Governo do Estado de São Paulo cria agência de desenvolvimento para realizar políticas públicas convergentes nos planos setoriais e regionais

            Desde a extinção do antigo Banco de Desenvolvimento do Estado de São Paulo, o então conhecido BADESP, incorporado à então instituição bancária pública Banco do Estado de São Paulo (BANESPA), são frágeis os instrumentos governamentais estaduais de realizar políticas de desenvolvimento articuladas e orgânicas enquanto objetivos convergentes, tanto nos planos setoriais como nos regionais. Nos anos recentes, com a federalização seguida da privatização do BANESPA, esse vácuo instrumental tem sido objeto da preocupação dos formuladores e executores de políticas públicas.

            Não que não estejam disponíveis instrumentos para políticas de fomento do desenvolvimento, mas sim que inexistem agência apropriada para garantir a necessária complementaridade das ações governamentais dispersas num enorme conjunto de instituições e fundos de investimento com recorte setorial e/ou regional. Por certo, a fragmentação dos recursos e sua gestão de forma dispersa e desarticulada têm ensejado ineficiências, ineficácias e inefetividade de toda ordem. Sequer um diagnóstico profundo e transparente dos resultados das ações desenvolvidas com avaliação dos impactos na realidade está disponível. Muitos fundos não dispõem do mínimo correspondente à estrutura administrativa e planejamento, acompanhamentos e avaliações consistentes do que foi executado. Noutras palavras, não há mesmo o que criticar porque não há um corpo organizado dessas políticas de fomento, com relatórios circunstanciados de execução e impactos.

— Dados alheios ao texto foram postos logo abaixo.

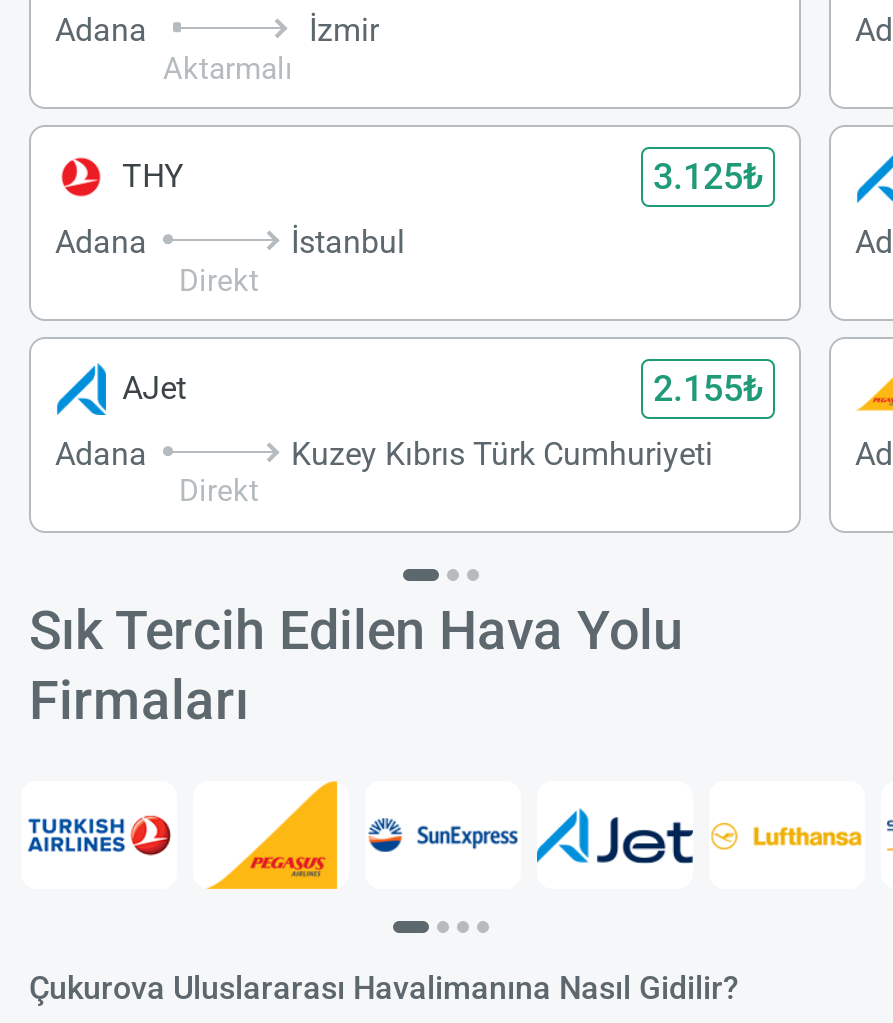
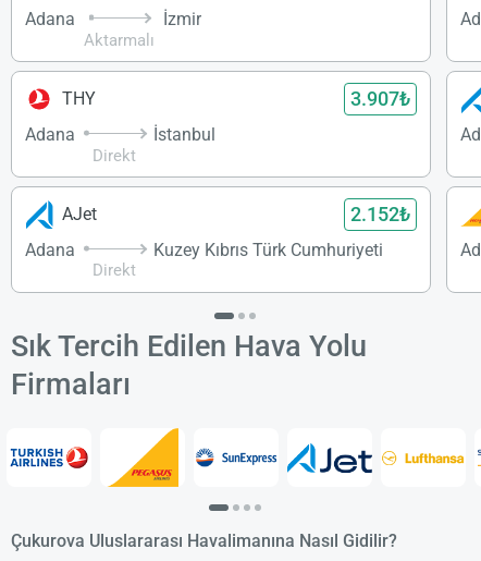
[653,156,763,198] 3.125₺ -> [350,88,410,111] 3.907₺
[653,368,763,410] 2.155₺ -> [350,203,410,226] 2.152₺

            Em função desse vácuo foi editada a Lei n° 10.853, de 16 de julho de 2001, que 'autoriza o Poder Executivo a alienar ações de propriedade da Fazenda do Estado no capital social do Banco Nossa Caixa S.A. e a proceder à sua reorganização societária, bem como a criar a Agência de Fomento do Estado de São Paulo, e dá outras providências'. Uma leitura da íntegra da referida Lei, já aprovada pelo Colendo Legislativo Paulista, mostra que no Artigo 9º e parágrafos está consignado: 'Fica o Poder Executivo autorizado a criar, com personalidade jurídica própria e sob controle permanente da Fazenda do Estado, observada regulamentação pertinente, a Agência de Fomento do Estado de São Paulo, com sede e foro na Capital de São Paulo, utilizando, para a consecução de seus objetivos sociais, a rede de agências do Banco Nossa Caixa S.A., mediante instrumento próprio e remuneração compatível aos valores de mercado vigentes.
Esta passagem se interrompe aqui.